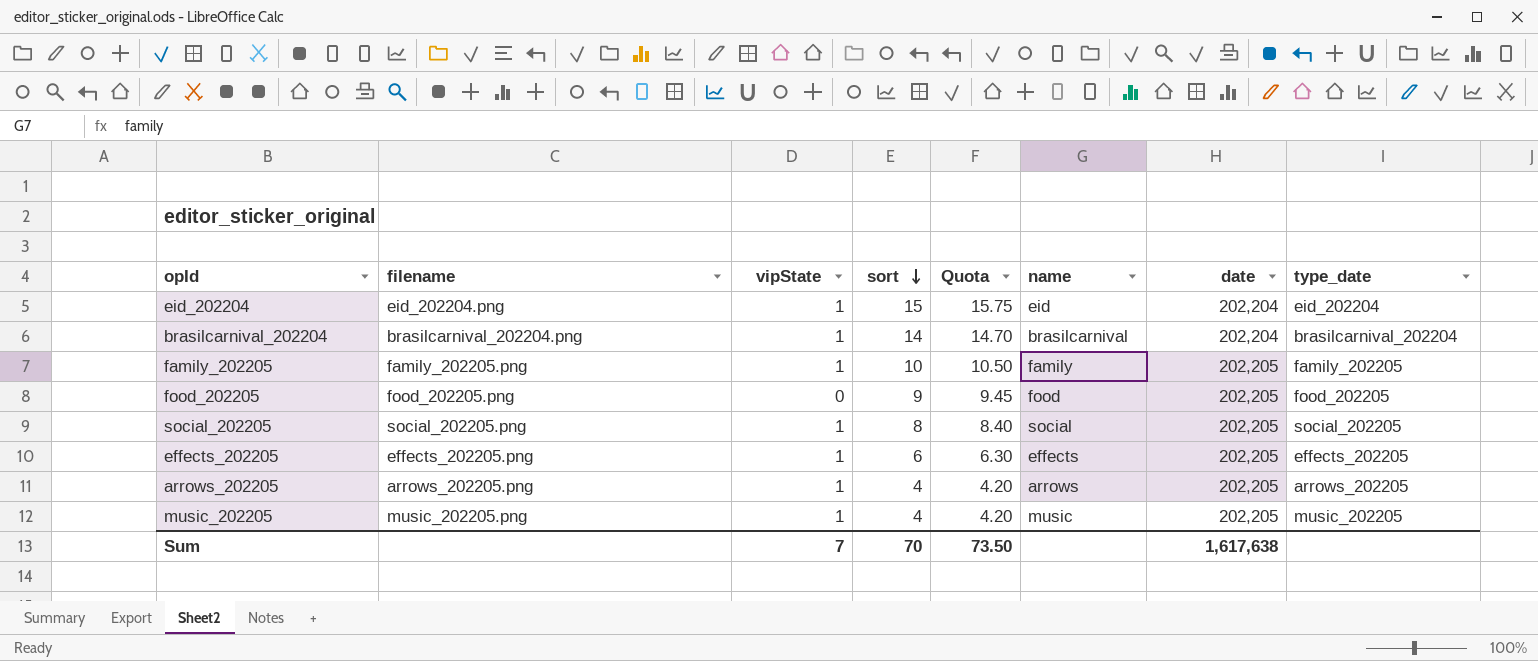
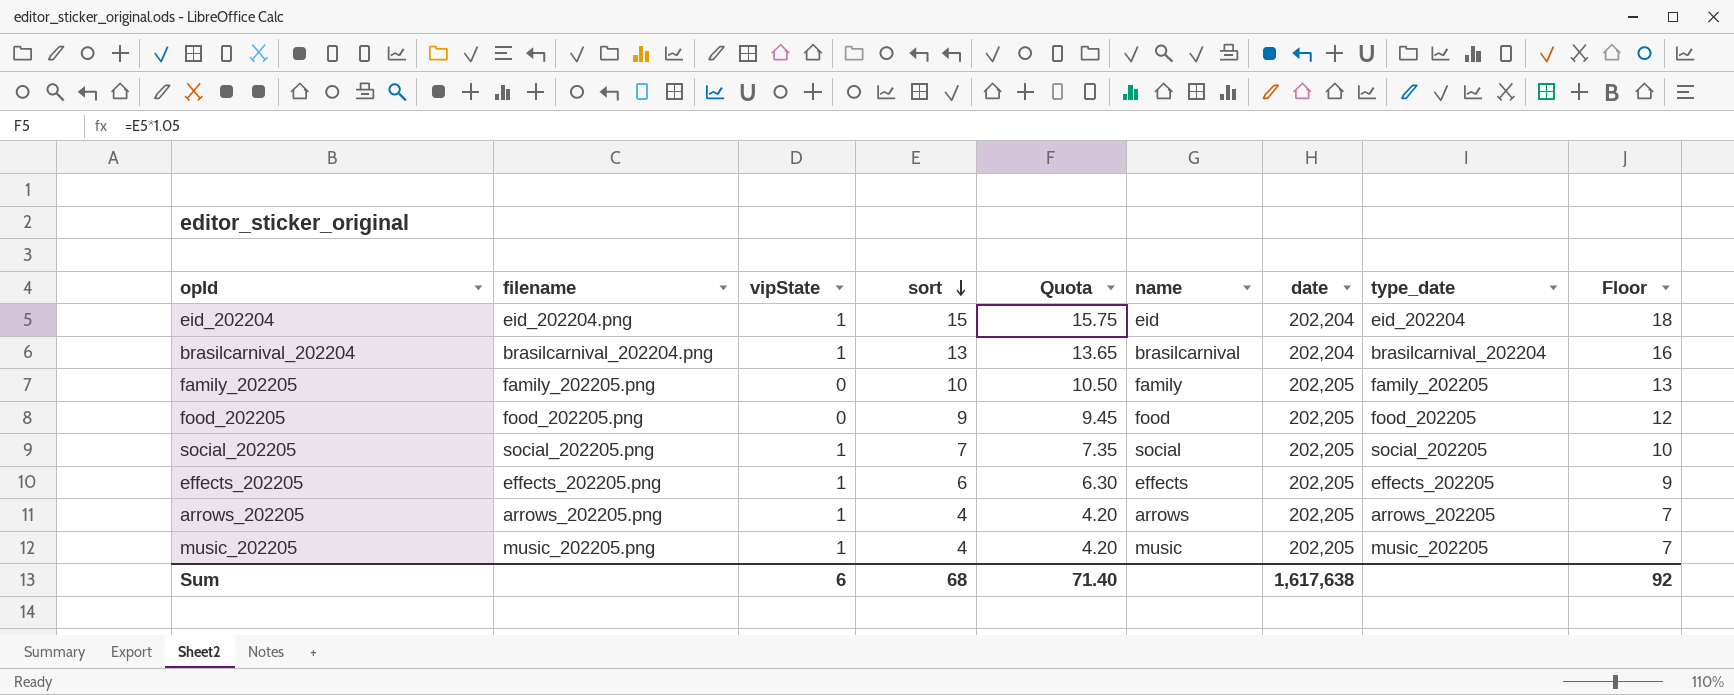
column Floor | formula: none -> [sort] + 3
brasilcarnival_202204 | sort: 14 -> 13
brasilcarnival_202204 | Quota: 14.70 -> 13.65
family_202205 | vipState: 1 -> 0
social_202205 | sort: 8 -> 7
social_202205 | Quota: 8.40 -> 7.35
Sum | vipState: 7 -> 6
Sum | sort: 70 -> 68
Sum | Quota: 73.50 -> 71.40

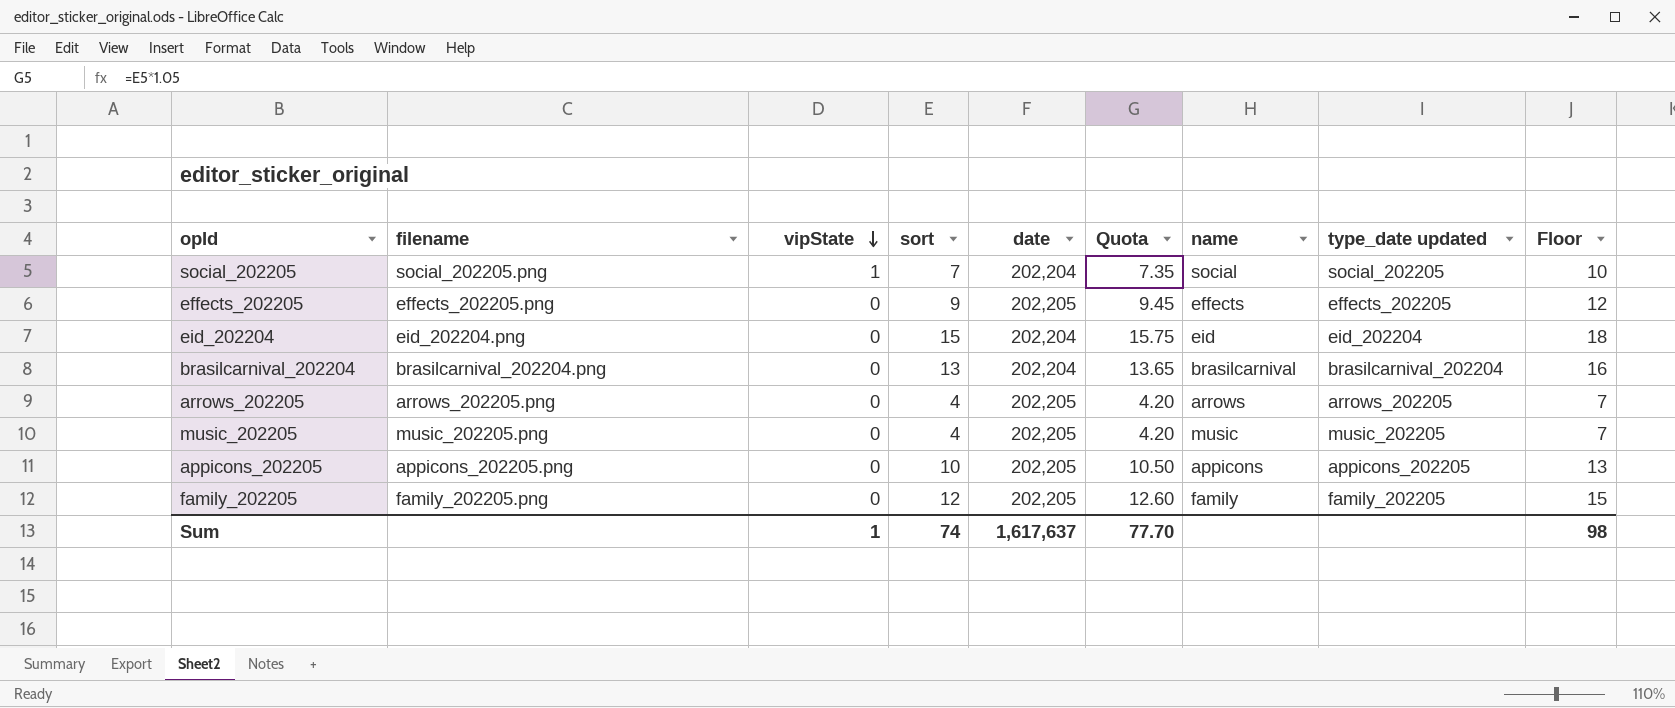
row order: sort descending -> vipState descending
column date | position: 7 -> 5
column name: type_date -> type_date updated
row food_202205: food_202205.png | 0 | 9 | 9.45 | food | 202,205 | food_202205 | 12 -> none
social_202205 | date: 202,205 -> 202,204
effects_202205 | vipState: 1 -> 0
effects_202205 | sort: 6 -> 9
effects_202205 | Quota: 6.30 -> 9.45
effects_202205 | Floor: 9 -> 12
eid_202204 | vipState: 1 -> 0
brasilcarnival_202204 | vipState: 1 -> 0
arrows_202205 | vipState: 1 -> 0
music_202205 | vipState: 1 -> 0
row appicons_202205: none -> appicons_202205.png | 0 | 10 | 202,205 | 10.50 | appicons | appicons_202205 | 13
family_202205 | sort: 10 -> 12
family_202205 | Quota: 10.50 -> 12.60
family_202205 | Floor: 13 -> 15
Sum | vipState: 6 -> 1
Sum | sort: 68 -> 74
Sum | date: 1,617,638 -> 1,617,637
Sum | Quota: 71.40 -> 77.70
Sum | Floor: 92 -> 98

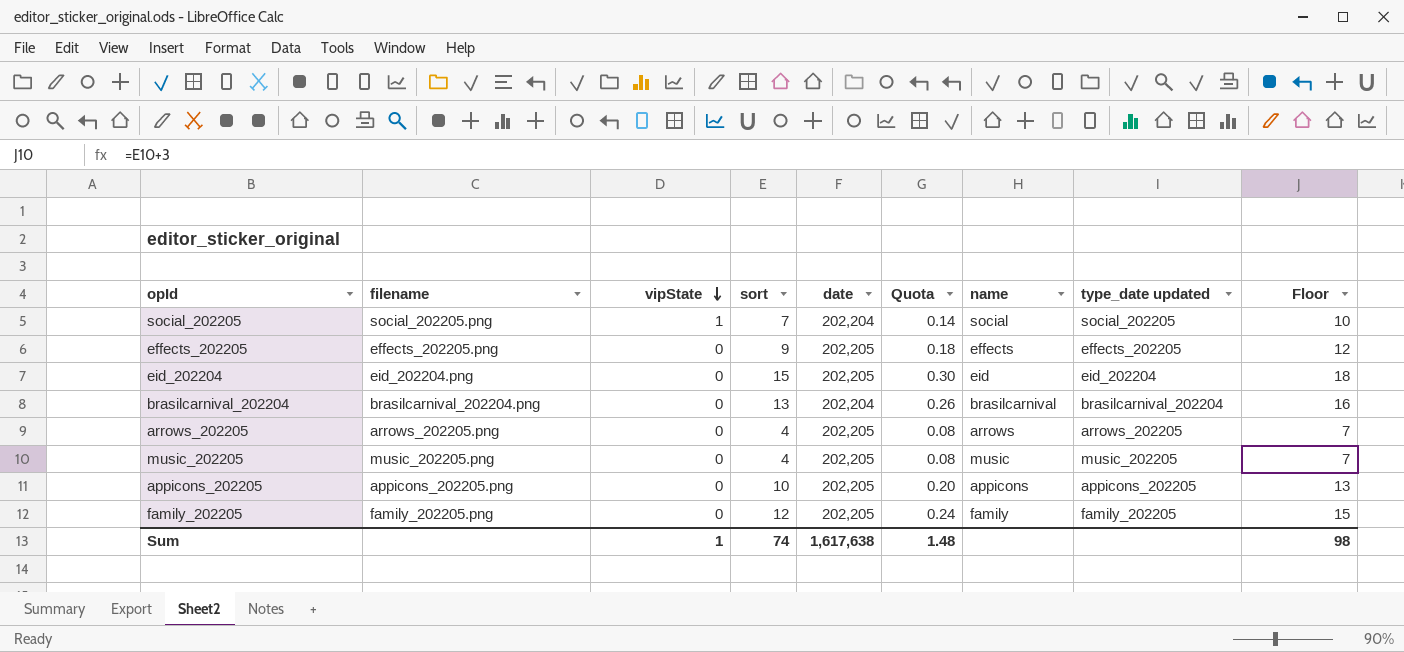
column Quota | formula: [sort] * 1.05 -> [sort] * 0.02
eid_202204 | date: 202,204 -> 202,205
Sum | date: 1,617,637 -> 1,617,638
Sum | Quota: 77.70 -> 1.48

--------------------

### Task instructions:
Set down all entries above again, exactly, without images.

### Solution to this exercise:
column Floor | formula: none -> [sort] + 3
brasilcarnival_202204 | sort: 14 -> 13
brasilcarnival_202204 | Quota: 14.70 -> 13.65
family_202205 | vipState: 1 -> 0
social_202205 | sort: 8 -> 7
social_202205 | Quota: 8.40 -> 7.35
Sum | vipState: 7 -> 6
Sum | sort: 70 -> 68
Sum | Quota: 73.50 -> 71.40

row order: sort descending -> vipState descending
column date | position: 7 -> 5
column name: type_date -> type_date updated
row food_202205: food_202205.png | 0 | 9 | 9.45 | food | 202,205 | food_202205 | 12 -> none
social_202205 | date: 202,205 -> 202,204
effects_202205 | vipState: 1 -> 0
effects_202205 | sort: 6 -> 9
effects_202205 | Quota: 6.30 -> 9.45
effects_202205 | Floor: 9 -> 12
eid_202204 | vipState: 1 -> 0
brasilcarnival_202204 | vipState: 1 -> 0
arrows_202205 | vipState: 1 -> 0
music_202205 | vipState: 1 -> 0
row appicons_202205: none -> appicons_202205.png | 0 | 10 | 202,205 | 10.50 | appicons | appicons_202205 | 13
family_202205 | sort: 10 -> 12
family_202205 | Quota: 10.50 -> 12.60
family_202205 | Floor: 13 -> 15
Sum | vipState: 6 -> 1
Sum | sort: 68 -> 74
Sum | date: 1,617,638 -> 1,617,637
Sum | Quota: 71.40 -> 77.70
Sum | Floor: 92 -> 98

column Quota | formula: [sort] * 1.05 -> [sort] * 0.02
eid_202204 | date: 202,204 -> 202,205
Sum | date: 1,617,637 -> 1,617,638
Sum | Quota: 77.70 -> 1.48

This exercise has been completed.